I found earlier that it is a bit similar with ranges that have quotings in them:
[\Qabc\E-z] means [a-z], the lowest value in the quoting is the lower bound of the range, and similar the upper bound is z in [a-\Qxyz] is [a-z].

Am I right?

Sorry if I have missed something in the man pages, I looked for quite some time in them.

/David

Philip Hazel

unread,
Aug 10, 2024, 4:08:24 AM8/10/24
to David Wahlstedt, PCRE2 discussion list
Hi David,
You are discovering interesting corners in PCRE2. The short answer is, yes, it is intended, and is exactly the same behaviour as Perl. A \Q...\E sequence is just a shorthand for escaping (where necessary) all the characters in between. So, for example, \Q()\E-9 is the same as \(\)-9 where it is more obvious that \) is the start of a range. I have made a note to add some clarification to the documentation of \Q...\E.
Regards,
Philip


--
You received this message because you are subscribed to the Google Groups "PCRE2 discussion list" group.
To unsubscribe from this group and stop receiving emails from it, send an email to pcre2-dev+...@googlegroups.com.
To view this discussion on the web visit https://groups.google.com/d/msgid/pcre2-dev/8b42561f-c5a9-4c12-b502-851093795a73n%40googlegroups.com.

David Wahlstedt

unread,
Aug 10, 2024, 6:55:44 AM8/10/24
to PCRE2 discussion list
Thank you for the clarification!

So for instance

[\Qac\E-z] matches a or c-z
 
and

[\Qa-\Ez] matches a,-, or z

so in this case the hyphen does not cause a range a-z to be formed.
This means that the \Q \E is not really just like a macro/preprocessing thing, but actually changes the way the expression is to be interpreted.

So  `a{\Q1\E,2}` matches literally `a{1,2}`, a bit similar to inserting a comment or an isolated \E in such a position.
a{\E1,2} or a{(?#XYZ),2}
are two other ways of "removing meaning" forcing it to be taken as a literal string.

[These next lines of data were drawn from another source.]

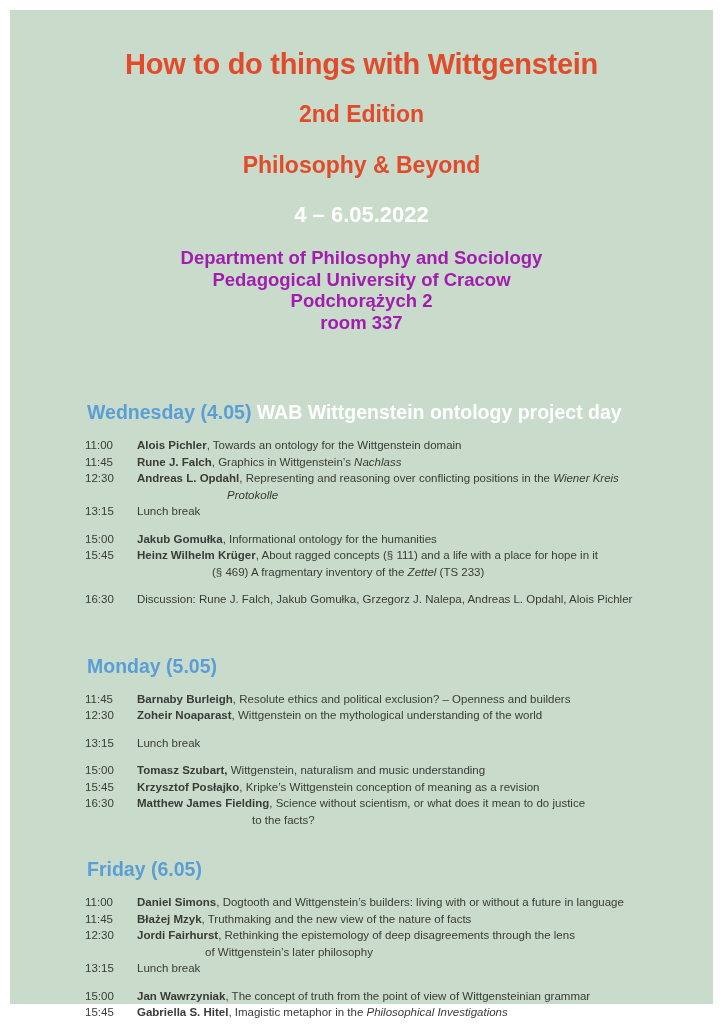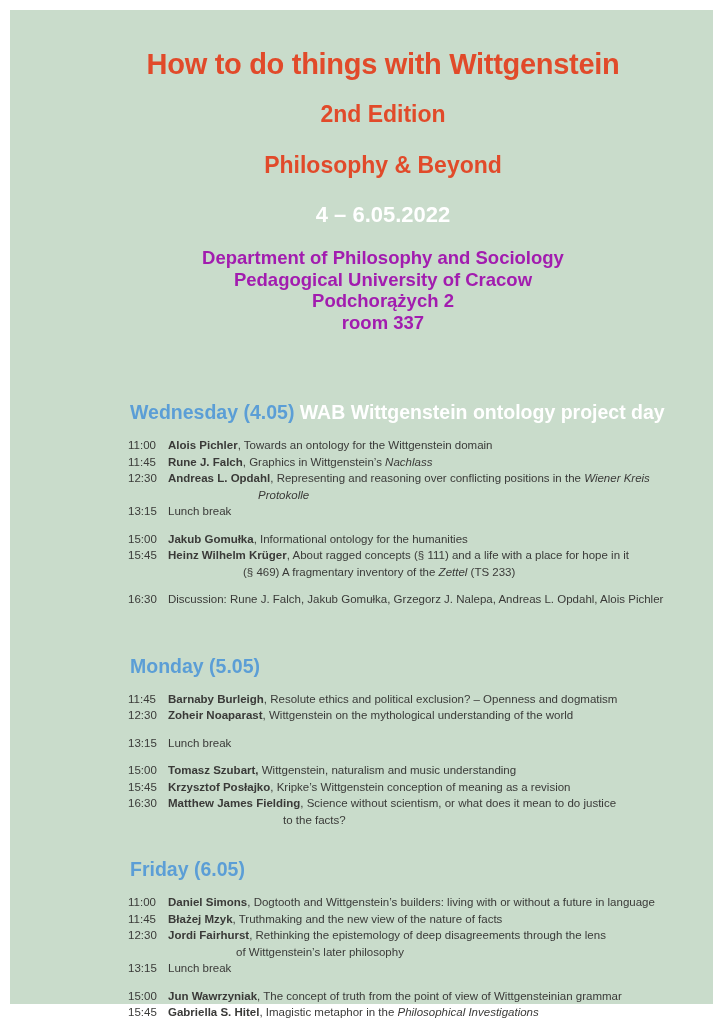"How to do things with" .poster { padding-left: 43px -> none }
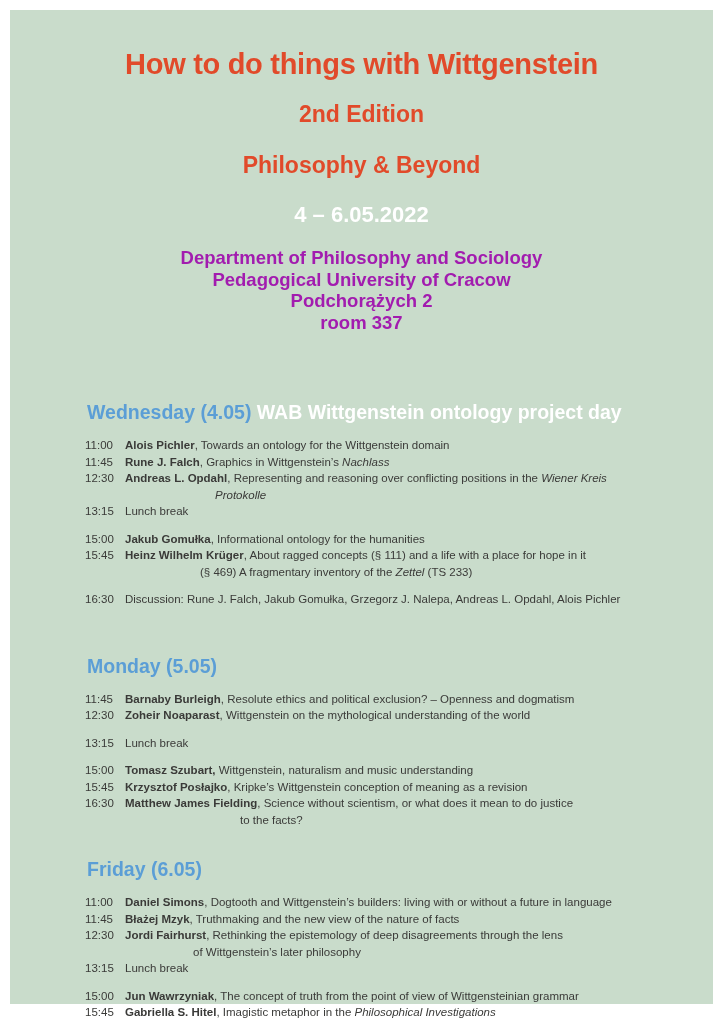"11:00" .row { gap: none -> 12px }
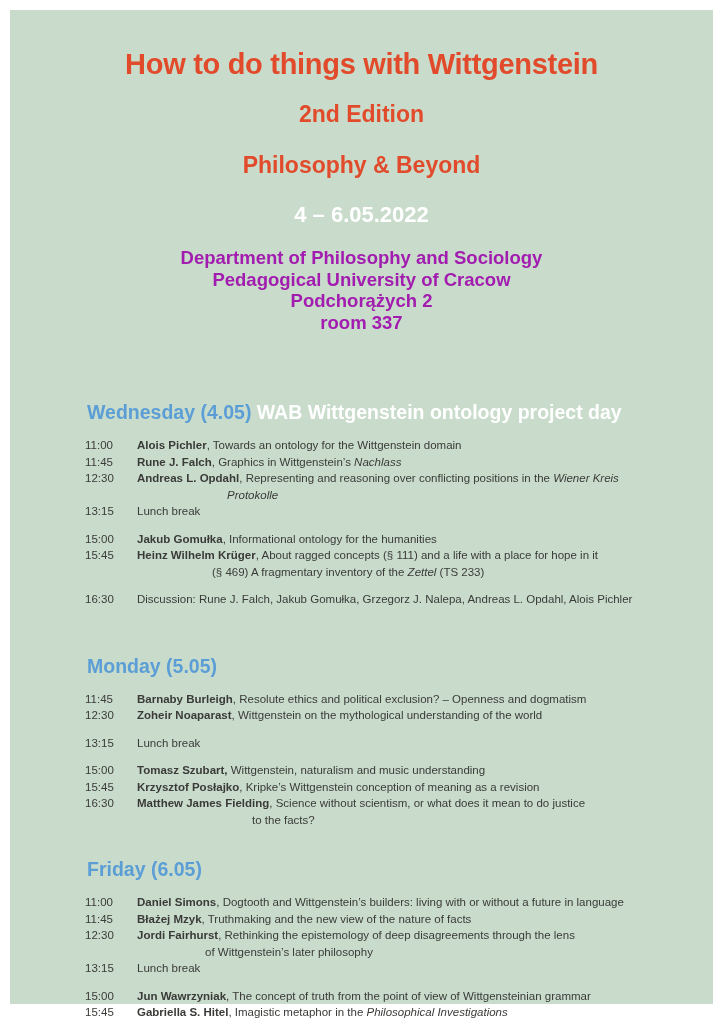", Resolute ethics and political" span { text: dogmatism -> builders }
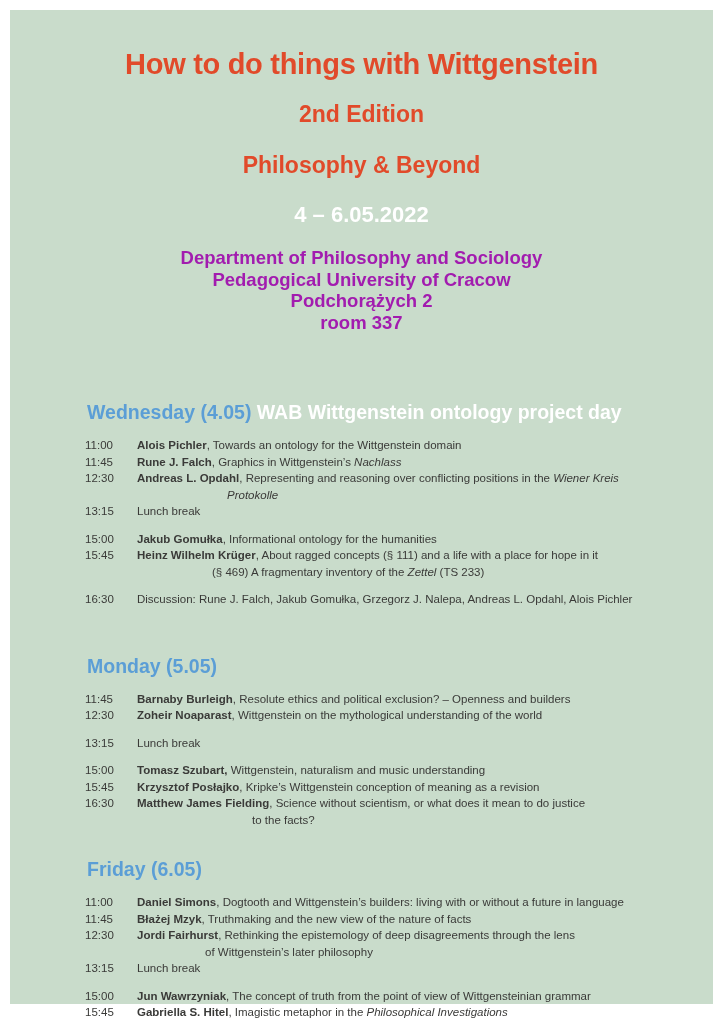"Jun Wawrzyniak" span.b { text: Jun -> Jan }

One of the difficulties understanding this syntax is, where goes the borderline between hard and "soft" errors, when to give an error and when to fall back to a literal string interpretation.

I am workng on a PCRE2 parser in Haskell, that given a PCRE2 expression returns an abstract syntax tree, trying to represent the expression as accurately as I can. This leads me into these corner cases. Maybe I'll share it here if it turns out decent, and if it may be of interest.

Best regards,
David


David Wahlstedt

unread,
Aug 10, 2024, 8:40:44 AM8/10/24
to PCRE2 discussion list
Another thing about quantification and quoting:

An emtpy quoting follwed by a quanfitier is illegal:

PCRE2 version 10.45-DEV 2024-06-09 (8-bit)
/\Q\E{2,}/debug
Failed: error 109 at offset 7: quantifier does not follow a repeatable item

But if it is inside a group it is allowed:

PCRE2 version 10.45-DEV 2024-06-09 (8-bit)
/(\Q\E){2,}/debug
------------------------------------------------------------------
  0  19 Bra
  3   5 CBra 1
  8   5 Ket
 11   5 SCBra 1
 16   5 KetRmax
 19  19 Ket
 22     End
------------------------------------------------------------------
Capture group count = 1
May match empty string
Subject length lower bound = 0
aa
 0:
 1: 

If something precedes the empty quoting it is also ok:

PCRE2 version 10.45-DEV 2024-06-09 (8-bit)
/(a|b)\Q\E{2,}+/debug
------------------------------------------------------------------
  0  39 Bra
  3  33 Once
  6   7 CBra 1
 11     a
 13   5 Alt
 16     b
 18  12 Ket
 21   7 CBraPos 1
 26     a
 28   5 Alt
 31     b
 33  12 KetRpos
 36  33 Ket
 39  39 Ket
 42     End
------------------------------------------------------------------
Capture group count = 1
Starting code units: a b
Subject length lower bound = 2
aa
 0: aa
 1: a

Sorry for lengthy posts about these corner cases, I realize there is a lot of work to parse this 100% accurately. I try to make my parser forgiving in uncertain cases, and then one can always impose rules on top of the parsed result if necessary. I think I can safely treat empty quotings as comments (same as isolated \E's).

Best regards,
David


lördag 10 augusti 2024 kl. 10:08:24 UTC+2 skrev Philip Hazel:

Philip Hazel

unread,
Aug 10, 2024, 12:11:13 PM8/10/24
to David Wahlstedt, PCRE2 discussion list

[\Qac\E-z] matches a or c-z

Yes. 

[\Qa-\Ez] matches a,-, or z

Yes, because an escaped hyphen in a class becomes a literal.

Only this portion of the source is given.